Article

Branching Out

By Carrie Cummings on Nov 14, 2013

Kids these days. With their short attention spans and appetites for anything quirky, they prove a tough audience for brands and advertisers.  But with social media channels like Facebook, Twitter and Instagram providing unlimited access to the coveted youth demographic, brands and advertisers have a direct line to their audience.
 
Recently, we’ve seen Vine—the 6-second micro video service owned by Twitter that rolled out in January 2013—evolve from a platform for goofy shorts by users into a platform for goofy shorts by brands.
 
And it’s not just youth-centric brands turning to Vine; it’s seemingly everyone. Brands with varied target demographics from Burberry to Samsung to Lowe’s to Malibu Rum have all recently employed Vine to show the playful side of their brand.
 
Social video seeding agency 7th Chamber found that “a branded Vine is four times more likely to be seen than a branded video.”  But what does that mean for a brand?
 
Doing it first
 
Burt’s Bees, the natural skincare company with ever-cheeky branding, recently saw huge success with the Vine campaign it released for its Classics Campaign. The 6-second shorts featured the company’s classic line of products “acting out” classic literature—think four ChapSticks in wigs and dresses “talking,” and you’ve got “Little Women.”
 
“We thought that getting onto Vine was an opportunity to have a little bit of fun,” says David Baldwin, founder and “Lead Guitarist” at Baldwin&, Burt’s Bees’ creative agency. “It was a chance to have some fun and create some engaging content.” The six Vines went viral right away and were picked up by the major trades, as well as the mainstream media.
 
But creating the 6-second spots is a labor-intensive task. The challenges that make Vines so difficult are what allow them to be so creative. “It felt like the 6 second limitation was an advantage to come in and tell these quick little stories,” says Baldwin.
 
Burt’s Bees was happy with the campaign, which was borne from its willingness to innovate in uncharted space.
 
“When we were planning this social campaign six months ago, we knew that Vines were becoming something that people were really experimenting with,” says Melissa Sowry, Digital Content and Social Media Marketing Manager at Burt’s Bees. “We knew that we wanted to be producing really short video to support the campaign.”
 
But being an innovator in a space does not come without its challenges.

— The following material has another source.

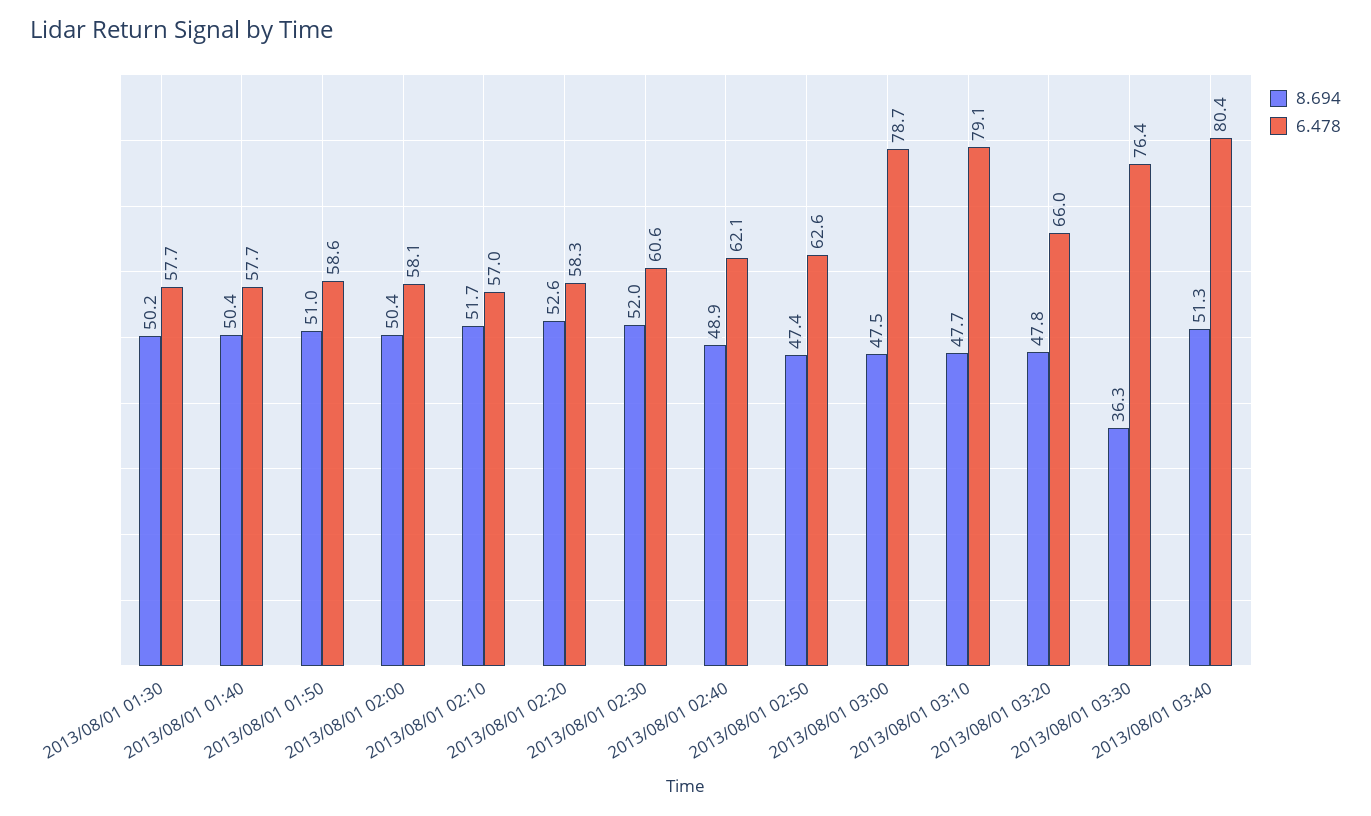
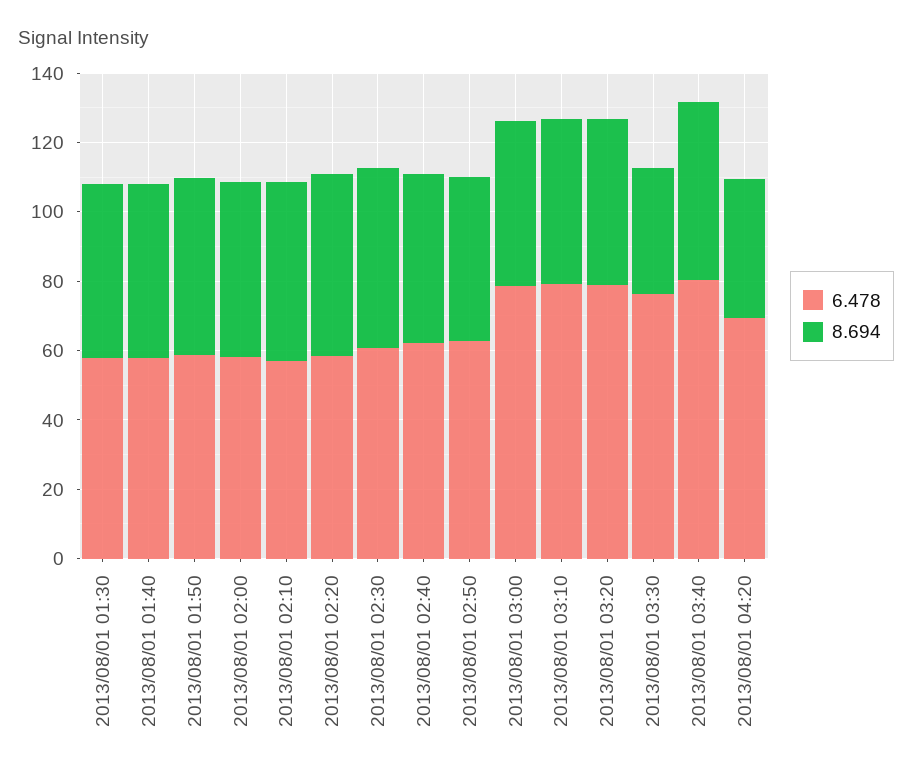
6.478, 2013/08/01 03:20: 66 -> 80
6.478, 2013/08/01 04:20: none -> 70
8.694, 2013/08/01 04:20: none -> 40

Because all of the videos live in the Vine app, “What happens is when you’re done with it, if you’re unhappy with anything, you have to start over, you can’t edit anything,” says Baldwin.
 
Some Vines, he said, took upwards of four hours to shoot. “Working in Vine is definitely, from a production standpoint, incredibly simple and incredibly hard,” adds Baldwin.
 
But in the end, the client was happy. “I think that we feel really good about it,” Sowry says. “I think we’ve had little successes in social media with our presence on Facebook and we’ve expanded to Twitter and Pinterest and now Instagram and Vine. It’s one thing to have a social media team who loves the space, but the exposure and reaction that we’ve gotten from the content has heightened our visibility, platforms and technologies. We’re still leveraging the other platforms to make sure we get this content seen by people.”
 
The Future of Vines
 
There’s no question that at press time, Vines are the medium du jour. But what about a month from now?  A year from now? The big question that everyone seems to be asking: How viable is this platform?
 
Frank Scherma, president of @radical.media, sees it as another tool in creatives’ toolbox. “It’s still about the idea,” he explains. “Everyone is looking at this distribution. What too many people forget is that it’s about the idea. How you distribute them is up to you as long as you are reaching enough people in enough different ways. You can’t just do one thing and expect people to get that. You need to do a lot of things. Six-second videos aren’t going to put people out of business.”
 
But the most important aspect of Vine, as is with any platform advertisers use, is its storytelling qualities. Vines tell stories, but mostly incomplete ones. For a brand, this means that it must be established long before it dips its toes in the micro video game.
 
“I don’t think [Vines are] effective as a story, but I think they may tell a piece of what that brand’s story is,” says Scherma. “But you’ll never build a brand on that. You’ll never be able to build six-second Vines for a new thing and expect that to build a brand from scratch. That will work when you want to create a buzz around something.”
 
Ultimately, though, it all comes back around to the cool factor.
 
“They’re trying to reach a narrower group of people who watch these things,” says Scherma. “Let’s be honest, it’s not my wife looking at these six-second videos, it’s my kids. They’re not looking at it to learn about Tide, they’re looking at it because it’s cool.”